突然魔法少女? 145
「正直最後はやっつけで書いたのよね」
端末のコードを抜きながらのアイシャの言葉。アイシャに逆らうのは無駄だと諦めている吉田もすでに首のスロットのコードを抜いて機材の山に放り投げていた。
「おい、やっつけなのかよ。まったくストーリーができたのは俺のおかげなんだぜ」
吉田はそうこぼすとシャムから紙コップを受け取る。シャムは奥から鍋を持って出てきた技術部の西高志兵長と紙コップを持ったレベッカ・シンプソン中尉からさらに紙コップを受け取る。
「おう、甘酒か。レベッカが朝から何やってるのかと思えば……」
半ば呆れながらランがテーブルに置かれた大きな鍋の蓋を開ける。しろいどろどろの甘酒がかぐわしい香りをハンガー一杯に拡げた。
「そんなことを言うとあげませんよ」
レベッカはそう言いながらいつの間にか吉田の後ろに列を作っていた整備兵達に甘酒を振舞い始める。
「しかし、こうしてみるともう冬なんだな」
その列の中にいつの間にかいたカウラがエメラルドグリーンの髪に手をやる。
「なんだ?人造人間でも風雅ってもんが分かるんだ」
要の言葉にそれまで隣の甘酒を覗き見ながら機器を片付けていたアイシャが立ち上がる。
「ひどい偏見!私達も一応人間よ!取り消しなさいよ!」
顔を近づけてつばきを飛ばすアイシャに一歩もひかない要。すぐさまジャンプしたランが要の頭をはたいた。
「馬鹿やってんじゃねーよ。甘酒やらねーぞ」
そう言いながら保安隊副長特権で甘酒の列に割り込んで手にしたコップを傾けるラン。
「それより子供が酒飲むのは……」
「アタシは大人だ」
カウラの言葉を切り捨てるとランはそう言って甘酒を飲み干した。
「これ、おいしいですよ。

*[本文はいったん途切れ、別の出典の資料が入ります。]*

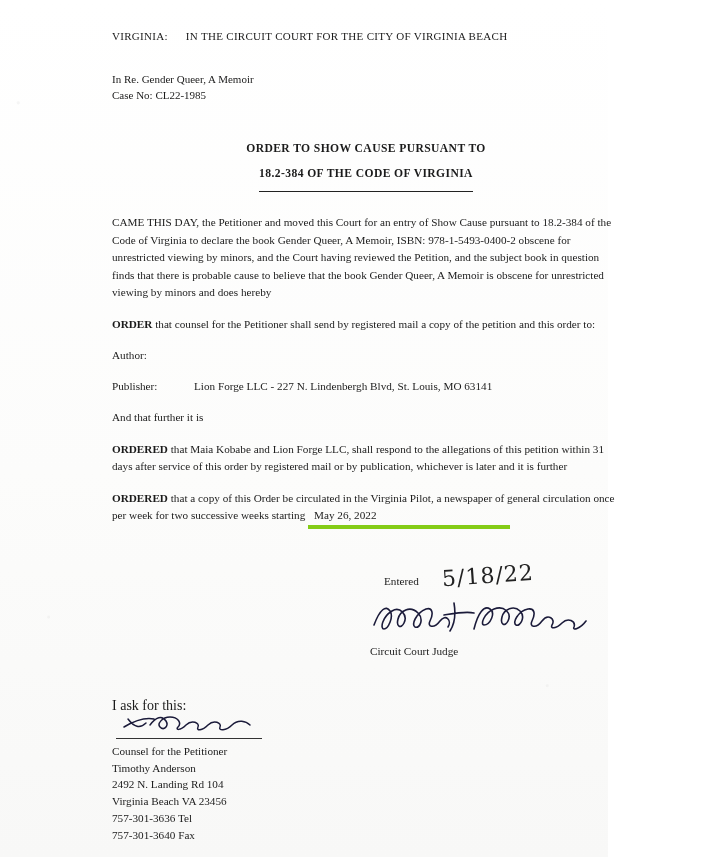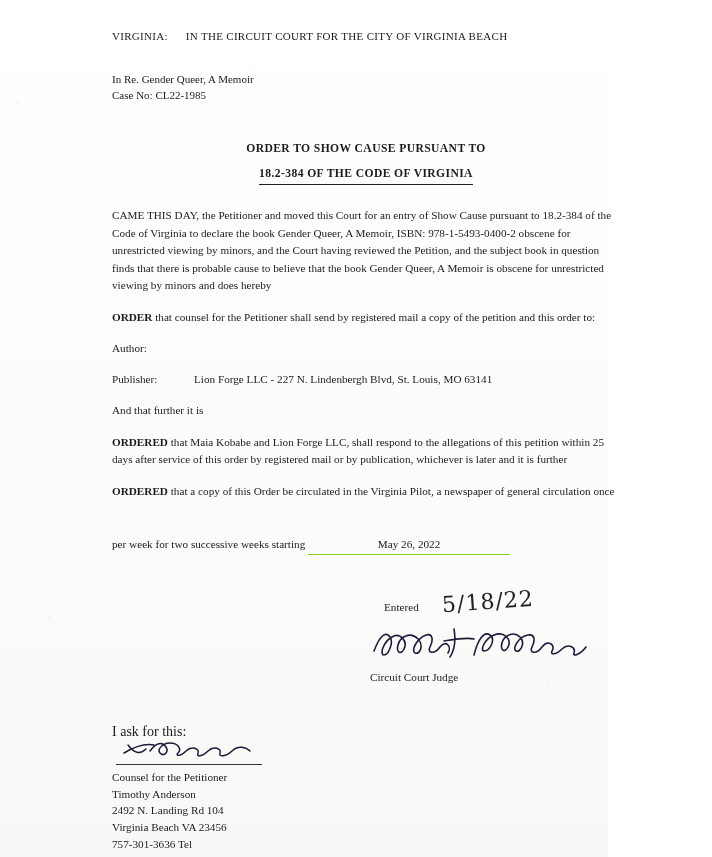--- a/index.html
+++ b/index.html
@@ -67,46 +67,45 @@
     font-size: 11.6px;
     letter-spacing: 0.4px;
     margin-bottom: 7px;
   }
   .title-block .t2 {
     font-weight: bold;
     font-size: 11.6px;
     letter-spacing: 0.4px;
     display: inline-block;
     border-bottom: 1px solid #222;
-    padding-bottom: 2px;
+    padding-bottom: 9px;
   }
 
   p.body-par {
     margin: 0 0 14px 0;
     text-align: left;
     font-size: 11.2px;
     line-height: 1.56;
   }
   .bold { font-weight: bold; }
 
   .labeled-row {
     display: flex;
     margin: 0 0 14px 0;
     font-size: 11.2px;
   }
   .labeled-row .lbl { width: 82px; flex: none; }
   .labeled-row .val { flex: 1; }
 
   .fill-line {
     display: inline-block;
-    border-bottom: 1px solid #84cc16;
+    border-bottom: 4px solid #84cc16;
     min-width: 190px;
-    text-align: center;
+    text-align: left;
     padding: 0 6px;
-    margin-top: 36px;
   }
 
   
   .sig-area {
     position: relative;
     margin-top: 40px;
     height: 120px;
   }
   .entered-row {
     position: absolute;
@@ -199,21 +198,21 @@
     </div>
 
     <div class="labeled-row">
       <div class="lbl">Publisher:</div>
       <div class="val">Lion Forge LLC  - 227 N. Lindenbergh Blvd, St. Louis, MO 63141</div>
     </div>
 
     <p class="body-par">And that further it is</p>
 
     <p class="body-par">
-      <span class="bold">ORDERED</span><span> that Maia Kobabe and Lion Forge LLC, shall respond to the allegations of this petition within 25 days after service of this order by registered mail or by publication, whichever is later and it is further</span>
+      <span class="bold">ORDERED</span><span> that Maia Kobabe and Lion Forge LLC, shall respond to the allegations of this petition within 31 days after service of this order by registered mail or by publication, whichever is later and it is further</span>
     </p>
 
     <p class="body-par">
       <span class="bold">ORDERED</span><span> that a copy of this Order be circulated in the Virginia Pilot, a newspaper of general circulation once per week for two successive weeks starting </span><span class="fill-line">May 26, 2022</span>
     </p>
 
     <div class="sig-area">
       <div class="entered-row">
         <span class="entered-word">Entered</span>
         <span class="date-hand">5/18/22</span>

要さん」
誠の一言になぜか機嫌を悪くした要は黙って実働部隊の詰め所のあるハンガー奥の階段に向かって歩き出した。
「素直じゃねーな。あいつも」
その様子を紙コップの中の甘酒で体を温めながら見守るラン。
「あの、じゃあ僕も遠慮します」
誠の言葉にレベッカに代わって甘酒を振舞っていたアイシャが目の色を変える。
「そんな、あいつのわがままに付き合う必要なんて無いわよ」
そう言うとアイシャは警備部のスキンヘッドの兵士から甘酒の入ったコップを奪って誠に持たせる。
「別にそんな……」
「いいから!持っていきなさいよ……これもね」
そう言うとアイシャはもう一杯の甘酒のコップを誠に持たせる。彼女の笑顔に背中を押されるようにして誠はそのまま要のあとをつけた。